▸ **TASK INSTRUCTIONS**
Copy, exactly and without additions, every line in the records below from the one holding "[265,431,414,450] 255.183 ilan" through the one holding "[21,280,729,402] Kristýna Boková", both ends included.

▸ **LISTED RECORDS**
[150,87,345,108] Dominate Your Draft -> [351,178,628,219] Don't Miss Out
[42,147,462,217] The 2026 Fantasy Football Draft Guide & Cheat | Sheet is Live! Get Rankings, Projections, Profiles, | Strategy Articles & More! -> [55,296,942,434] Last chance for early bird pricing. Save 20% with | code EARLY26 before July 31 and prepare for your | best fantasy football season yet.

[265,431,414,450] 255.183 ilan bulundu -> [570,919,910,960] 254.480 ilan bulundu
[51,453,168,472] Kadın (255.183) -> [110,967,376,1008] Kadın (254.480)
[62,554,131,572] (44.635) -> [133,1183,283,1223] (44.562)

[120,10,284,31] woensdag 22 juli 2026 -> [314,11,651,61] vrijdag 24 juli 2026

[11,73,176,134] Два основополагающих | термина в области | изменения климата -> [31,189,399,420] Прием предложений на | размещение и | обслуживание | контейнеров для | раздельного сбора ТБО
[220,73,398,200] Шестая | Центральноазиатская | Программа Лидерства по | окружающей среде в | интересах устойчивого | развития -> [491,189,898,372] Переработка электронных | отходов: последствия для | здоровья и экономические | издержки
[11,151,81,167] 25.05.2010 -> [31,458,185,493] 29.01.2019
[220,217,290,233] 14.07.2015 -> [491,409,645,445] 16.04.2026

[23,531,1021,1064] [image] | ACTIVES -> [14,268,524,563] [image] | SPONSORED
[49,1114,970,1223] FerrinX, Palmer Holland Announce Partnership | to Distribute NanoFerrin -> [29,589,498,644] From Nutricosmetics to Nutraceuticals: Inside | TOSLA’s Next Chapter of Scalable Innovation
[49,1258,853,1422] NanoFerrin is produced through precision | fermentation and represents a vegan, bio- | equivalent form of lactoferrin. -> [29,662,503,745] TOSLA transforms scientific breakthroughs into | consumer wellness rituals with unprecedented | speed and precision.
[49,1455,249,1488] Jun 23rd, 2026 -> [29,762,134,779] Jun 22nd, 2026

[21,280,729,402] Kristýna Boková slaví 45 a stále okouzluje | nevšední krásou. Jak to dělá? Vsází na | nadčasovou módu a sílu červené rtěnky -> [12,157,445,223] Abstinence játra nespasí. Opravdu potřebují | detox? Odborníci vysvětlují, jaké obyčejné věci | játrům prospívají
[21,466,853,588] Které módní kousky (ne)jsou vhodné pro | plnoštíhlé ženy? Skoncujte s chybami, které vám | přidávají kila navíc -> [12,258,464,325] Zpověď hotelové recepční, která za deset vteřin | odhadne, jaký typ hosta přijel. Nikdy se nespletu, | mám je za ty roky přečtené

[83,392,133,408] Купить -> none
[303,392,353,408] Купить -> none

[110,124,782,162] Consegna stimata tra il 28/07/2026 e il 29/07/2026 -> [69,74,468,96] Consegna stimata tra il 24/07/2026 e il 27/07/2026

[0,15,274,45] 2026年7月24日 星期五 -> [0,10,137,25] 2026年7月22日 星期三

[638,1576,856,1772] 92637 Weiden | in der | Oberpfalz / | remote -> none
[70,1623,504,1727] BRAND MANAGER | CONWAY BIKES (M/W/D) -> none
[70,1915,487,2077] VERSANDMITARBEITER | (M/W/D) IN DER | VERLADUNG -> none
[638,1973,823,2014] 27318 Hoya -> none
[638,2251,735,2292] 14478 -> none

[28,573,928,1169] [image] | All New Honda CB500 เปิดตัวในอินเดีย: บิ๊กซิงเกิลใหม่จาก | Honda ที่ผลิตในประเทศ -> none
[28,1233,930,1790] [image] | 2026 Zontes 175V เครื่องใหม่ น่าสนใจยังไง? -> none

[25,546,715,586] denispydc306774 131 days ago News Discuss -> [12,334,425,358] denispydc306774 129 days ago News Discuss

▸ **EXERCISE RESULT**
[265,431,414,450] 255.183 ilan bulundu -> [570,919,910,960] 254.480 ilan bulundu
[51,453,168,472] Kadın (255.183) -> [110,967,376,1008] Kadın (254.480)
[62,554,131,572] (44.635) -> [133,1183,283,1223] (44.562)

[120,10,284,31] woensdag 22 juli 2026 -> [314,11,651,61] vrijdag 24 juli 2026

[11,73,176,134] Два основополагающих | термина в области | изменения климата -> [31,189,399,420] Прием предложений на | размещение и | обслуживание | контейнеров для | раздельного сбора ТБО
[220,73,398,200] Шестая | Центральноазиатская | Программа Лидерства по | окружающей среде в | интересах устойчивого | развития -> [491,189,898,372] Переработка электронных | отходов: последствия для | здоровья и экономические | издержки
[11,151,81,167] 25.05.2010 -> [31,458,185,493] 29.01.2019
[220,217,290,233] 14.07.2015 -> [491,409,645,445] 16.04.2026

[23,531,1021,1064] [image] | ACTIVES -> [14,268,524,563] [image] | SPONSORED
[49,1114,970,1223] FerrinX, Palmer Holland Announce Partnership | to Distribute NanoFerrin -> [29,589,498,644] From Nutricosmetics to Nutraceuticals: Inside | TOSLA’s Next Chapter of Scalable Innovation
[49,1258,853,1422] NanoFerrin is produced through precision | fermentation and represents a vegan, bio- | equivalent form of lactoferrin. -> [29,662,503,745] TOSLA transforms scientific breakthroughs into | consumer wellness rituals with unprecedented | speed and precision.
[49,1455,249,1488] Jun 23rd, 2026 -> [29,762,134,779] Jun 22nd, 2026

[21,280,729,402] Kristýna Boková slaví 45 a stále okouzluje | nevšední krásou. Jak to dělá? Vsází na | nadčasovou módu a sílu červené rtěnky -> [12,157,445,223] Abstinence játra nespasí. Opravdu potřebují | detox? Odborníci vysvětlují, jaké obyčejné věci | játrům prospívají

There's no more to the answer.